We're also grateful to Stuart Price of Hakodate Birding for advice when we were making our plans. Stuart really helped me with the owl. Thanks, Stu. Check out Stuart's magnificent blog and brilliant pictures!




The Greatest Eagle in the World


I still remember black & white TV. I especially remember it on rainy Sundays. It always seemed so cruel for the day before a new week of school to be rained out. I remember getting up, turning on the tele, and swivelling the channels; “O”, “2”, “7”, “9”. I’d be scorned by a wooden-faced man, then fidget watching a cowboy movie. I’d give up by the time they’d hurry off to lynch someone.
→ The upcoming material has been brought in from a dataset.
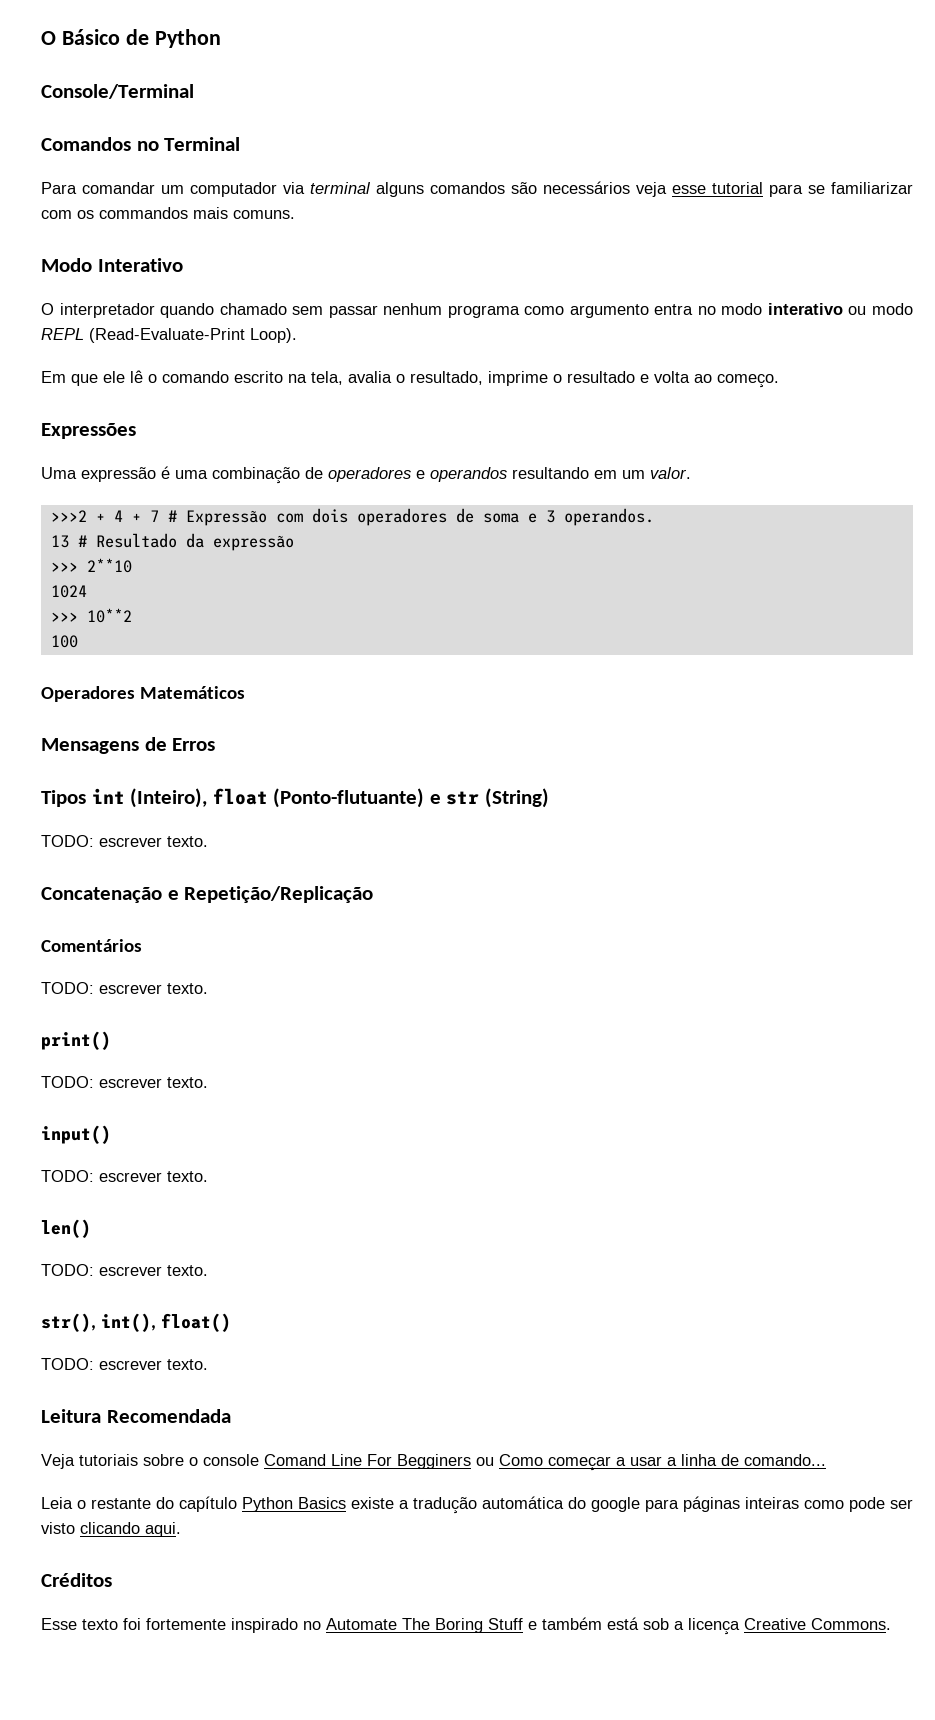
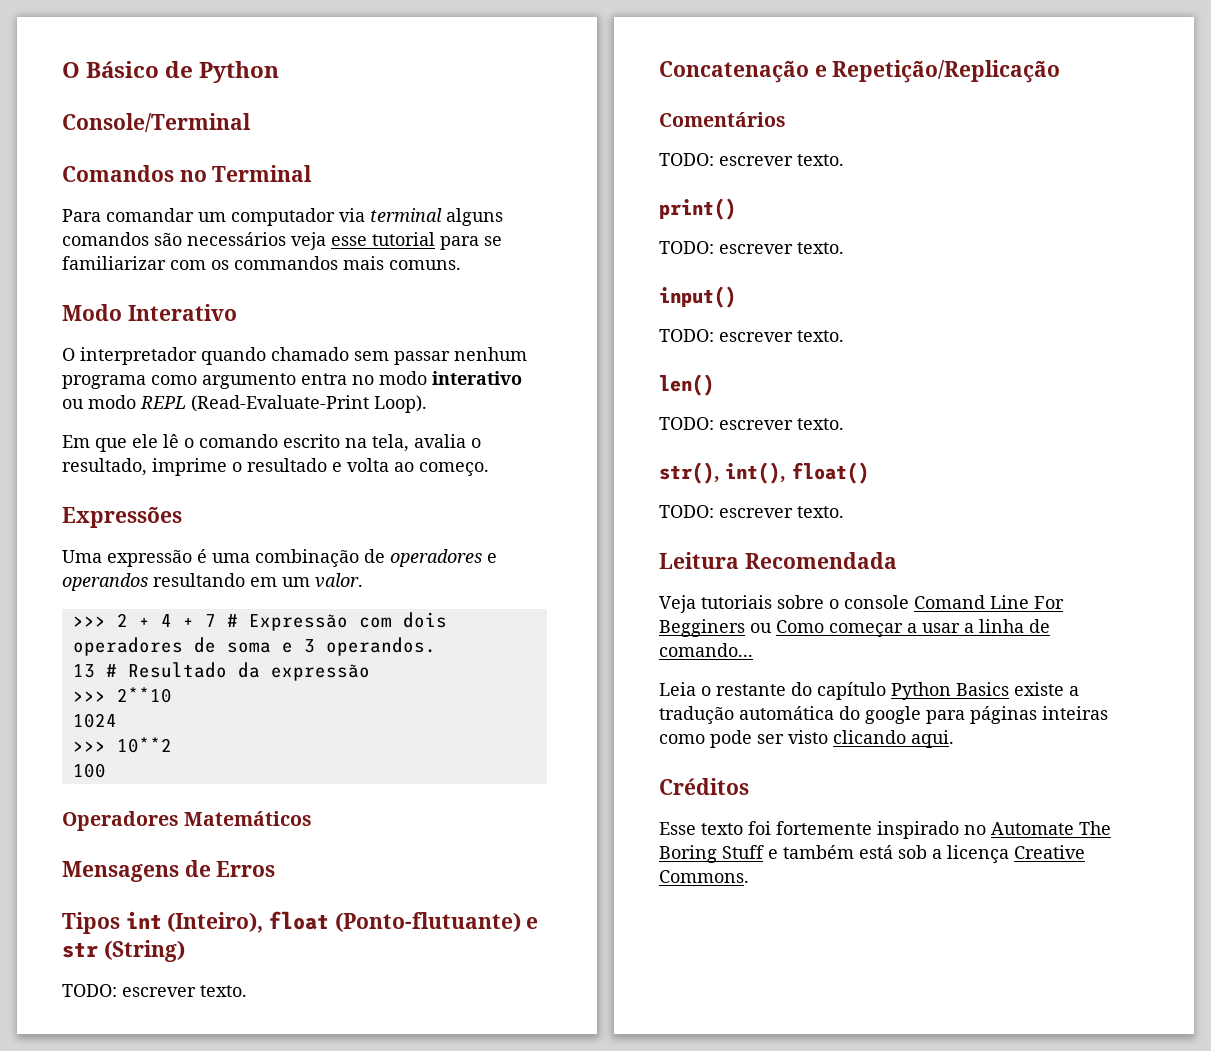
[50,510,87,522] >>>2 -> [72,613,128,627] >>> 2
If I was really lucky there would be an Elvis movie on after lunch. In the meantime I’d draw a picture, or make some kind of craft. I’d try to reinforce the idea of my freedom being a non-school day by having a bowl of ice-cream and decorate it with a couple or four spoons of Milo. I did like finding a documentary to watch. Especially on something like eagles. Once I saw a documentary about Golden Eagles in Scotland.  The only other eagles I knew were the Bald Eagle in America, and my Wedge-tailed Eagle in Australia. I got it into my head to find out which one was the biggest. I pulled every book out off the shelves in my search. Eventually I decided to look into a really old set of encyclopaedia. It was so old that even the gold trim was brown. I looked up the word, “eagle” and was so excited to find that it had a chapter especially about the greatest eagles on earth. Bonus! The pages were dull with only a few colour plates here and there. Finally I found the page I was looking for and was kind of let down by small sepia and black and white photos. No big wedge-tail’s wings spanning over two pages. I began to read and became even more perplexed. It went on about a monkey-eating eagle in the Philippines, and a great harpy in the jungles in South America. It went on further to claim that the most massive eagle on earth was actually off the icy coasts of eastern Russia, Korea and Japan. I’d never heard of such a thing. I peered into a small sepia picture of a big fat bird sitting on what looked like a rock. It looked pompous; almost imperial. It’s white shoulders reminded me of the clothes worn in those old portraits of Napoleon and Henry the Eighth. It’s head and beak were were huge in proportion to it’s body. It didn’t look like what I thought an eagle should look like and I had no mental image of icy coasts anywhere. What a crappy Sunday.



For years, I would think about eagles again. I would search for pictures in bookstores and libraries. Such images of wild eagles were very rare. I often went back to look at the small old pictures in that book. I had many questions. Who had taken the pictures? How did they find the eagle? How did they get there? Through the 70s, 80s, and 90s, finding such pictures was a great challenge. Now we can find anything with the internet. Type in a name and there a thousands of pictures. I only hope that we don’t become complacent, and disregard such subjects as something unimportant because of the ease with which we find them. I hope there are still little girls and boys who are inspired, and dream of standing in the presence of a wild eagle.